Also in 2006, Moody et al randomized 19 pediatric patients and their parents either to receive education about a neutropenic diet or to follow a plan of modified food safety guidelines approved by the US Food and Drug Administration (FDA). Patients included those being treated with myelosuppressive chemotherapy for malignant brain tumor, acute lymphoblastic leukemia (ALL), or sarcoma. The mean number of days of neutropenia (ANC < 500/μL) was 5.9 days for the neutropenic diet arm (n = 10) and 9.2 days for the food safety arm (n = 9), which was a nonsignificant difference (P = .29). Four patients in each arm (approximately 40%) developed a fever during neutropenia. In the neutropenic diet arm, there was one episode of P. aeruginosa bloodstream infection, but none in the food safety diet arm. The rate of adherence to the neutropenic diet was 94.1%, and the rate of adherence to the food safety guidelines was 99.9%. Patients on the neutropenic diet reported more difficulty adhering to the list of food restrictions.

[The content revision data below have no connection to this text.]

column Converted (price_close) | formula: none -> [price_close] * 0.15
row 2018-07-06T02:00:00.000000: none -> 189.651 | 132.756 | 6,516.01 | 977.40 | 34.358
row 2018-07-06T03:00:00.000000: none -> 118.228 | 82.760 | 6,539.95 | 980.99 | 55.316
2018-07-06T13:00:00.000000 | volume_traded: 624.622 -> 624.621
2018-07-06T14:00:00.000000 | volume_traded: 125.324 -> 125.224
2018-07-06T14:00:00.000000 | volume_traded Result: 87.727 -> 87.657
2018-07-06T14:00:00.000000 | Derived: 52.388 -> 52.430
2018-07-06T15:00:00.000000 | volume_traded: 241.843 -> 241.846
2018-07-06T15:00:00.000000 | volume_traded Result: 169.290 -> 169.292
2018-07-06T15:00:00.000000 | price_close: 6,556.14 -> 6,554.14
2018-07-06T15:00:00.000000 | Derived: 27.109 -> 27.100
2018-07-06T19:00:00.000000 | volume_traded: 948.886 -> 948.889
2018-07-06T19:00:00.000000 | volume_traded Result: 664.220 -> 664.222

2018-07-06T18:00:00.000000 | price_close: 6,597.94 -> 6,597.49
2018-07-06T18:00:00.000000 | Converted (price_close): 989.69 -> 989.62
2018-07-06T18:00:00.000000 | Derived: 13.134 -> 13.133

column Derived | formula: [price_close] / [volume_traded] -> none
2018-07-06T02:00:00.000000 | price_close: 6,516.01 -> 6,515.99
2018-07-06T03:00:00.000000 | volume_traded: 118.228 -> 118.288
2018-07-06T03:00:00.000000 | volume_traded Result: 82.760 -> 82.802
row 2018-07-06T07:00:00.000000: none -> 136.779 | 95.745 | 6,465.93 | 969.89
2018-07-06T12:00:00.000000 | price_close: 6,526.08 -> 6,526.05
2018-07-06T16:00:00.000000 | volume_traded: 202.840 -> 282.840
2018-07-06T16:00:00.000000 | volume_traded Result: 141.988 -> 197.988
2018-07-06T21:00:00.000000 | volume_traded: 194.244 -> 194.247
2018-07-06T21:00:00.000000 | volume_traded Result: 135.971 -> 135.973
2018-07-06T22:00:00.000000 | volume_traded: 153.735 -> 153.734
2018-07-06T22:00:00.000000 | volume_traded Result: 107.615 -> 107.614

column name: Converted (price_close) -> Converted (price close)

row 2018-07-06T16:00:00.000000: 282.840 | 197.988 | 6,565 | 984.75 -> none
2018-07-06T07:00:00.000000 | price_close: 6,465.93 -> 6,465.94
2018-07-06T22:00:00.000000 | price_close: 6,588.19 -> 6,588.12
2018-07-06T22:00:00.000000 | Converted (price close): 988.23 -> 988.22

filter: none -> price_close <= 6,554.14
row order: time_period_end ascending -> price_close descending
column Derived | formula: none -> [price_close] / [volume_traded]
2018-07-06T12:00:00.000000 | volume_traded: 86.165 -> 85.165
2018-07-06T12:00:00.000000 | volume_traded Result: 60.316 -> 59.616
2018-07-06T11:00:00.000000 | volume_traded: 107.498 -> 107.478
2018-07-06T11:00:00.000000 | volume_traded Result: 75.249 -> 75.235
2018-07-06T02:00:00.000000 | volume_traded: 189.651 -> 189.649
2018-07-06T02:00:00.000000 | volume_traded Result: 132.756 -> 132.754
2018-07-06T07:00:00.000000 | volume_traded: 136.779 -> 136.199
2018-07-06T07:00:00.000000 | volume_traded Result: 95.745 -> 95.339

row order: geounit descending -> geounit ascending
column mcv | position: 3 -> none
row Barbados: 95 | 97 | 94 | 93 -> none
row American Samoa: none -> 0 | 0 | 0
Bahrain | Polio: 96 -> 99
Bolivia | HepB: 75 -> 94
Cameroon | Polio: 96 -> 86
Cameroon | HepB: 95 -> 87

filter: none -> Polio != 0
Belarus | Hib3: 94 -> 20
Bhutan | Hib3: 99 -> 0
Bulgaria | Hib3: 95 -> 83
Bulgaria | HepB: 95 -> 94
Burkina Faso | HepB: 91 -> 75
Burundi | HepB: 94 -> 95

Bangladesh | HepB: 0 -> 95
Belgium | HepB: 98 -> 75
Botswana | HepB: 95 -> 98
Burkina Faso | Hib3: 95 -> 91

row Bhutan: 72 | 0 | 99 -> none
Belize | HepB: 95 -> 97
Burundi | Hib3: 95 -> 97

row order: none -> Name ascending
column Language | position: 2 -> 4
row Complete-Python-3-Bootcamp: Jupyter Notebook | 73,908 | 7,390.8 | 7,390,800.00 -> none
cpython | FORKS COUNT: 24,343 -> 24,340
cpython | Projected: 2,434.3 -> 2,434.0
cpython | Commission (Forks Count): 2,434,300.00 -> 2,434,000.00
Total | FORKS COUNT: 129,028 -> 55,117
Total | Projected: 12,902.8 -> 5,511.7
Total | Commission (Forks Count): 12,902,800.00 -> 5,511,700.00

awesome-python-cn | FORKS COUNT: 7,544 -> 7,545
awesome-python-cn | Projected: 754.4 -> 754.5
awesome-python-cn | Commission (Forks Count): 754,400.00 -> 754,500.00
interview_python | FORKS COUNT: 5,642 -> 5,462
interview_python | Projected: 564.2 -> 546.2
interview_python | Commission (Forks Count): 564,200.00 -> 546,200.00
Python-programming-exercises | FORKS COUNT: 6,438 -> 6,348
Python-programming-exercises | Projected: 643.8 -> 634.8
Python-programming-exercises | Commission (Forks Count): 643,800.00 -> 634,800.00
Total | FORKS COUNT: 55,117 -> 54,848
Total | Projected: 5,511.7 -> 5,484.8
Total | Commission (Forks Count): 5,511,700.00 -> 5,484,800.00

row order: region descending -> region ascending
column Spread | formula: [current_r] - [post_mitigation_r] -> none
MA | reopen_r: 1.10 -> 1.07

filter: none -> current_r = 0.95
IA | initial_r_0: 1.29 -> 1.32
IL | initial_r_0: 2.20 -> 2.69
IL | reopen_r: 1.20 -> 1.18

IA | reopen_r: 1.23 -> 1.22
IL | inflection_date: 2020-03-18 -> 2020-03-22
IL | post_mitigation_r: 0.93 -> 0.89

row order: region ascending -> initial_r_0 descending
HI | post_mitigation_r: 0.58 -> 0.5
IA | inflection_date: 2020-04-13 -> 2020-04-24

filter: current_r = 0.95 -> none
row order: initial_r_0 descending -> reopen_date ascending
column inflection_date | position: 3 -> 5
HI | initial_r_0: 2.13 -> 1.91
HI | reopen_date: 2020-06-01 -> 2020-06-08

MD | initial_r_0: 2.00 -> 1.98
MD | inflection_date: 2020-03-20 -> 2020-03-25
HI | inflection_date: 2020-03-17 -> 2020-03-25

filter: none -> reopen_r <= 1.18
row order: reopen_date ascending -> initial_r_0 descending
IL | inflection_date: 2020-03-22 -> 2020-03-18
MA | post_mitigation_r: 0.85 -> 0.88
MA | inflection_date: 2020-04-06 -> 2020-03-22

In 2007, Van Tiel et al randomized 20 adult patients receiving induction chemotherapy for acute leukemia to either a neutropenic (low-bacterial) diet or a normal hospital diet; all patients received antimicrobial prophylaxis and had neutropenic periods of about 2 to 3 weeks. Fecal samples were collected daily for evaluation of colonization with Candida species or gram-negative bacilli, quantitated as colony-forming units per gram of feces. No significant differences in the two groups were identified with regard to colonizing yeasts and gram-negative bacilli, number of days of fever, requirement for antimicrobial therapy, or rates of documented infections. One patient in each group had candidemia. Furthermore, calculated total medical costs were not different between the diet groups.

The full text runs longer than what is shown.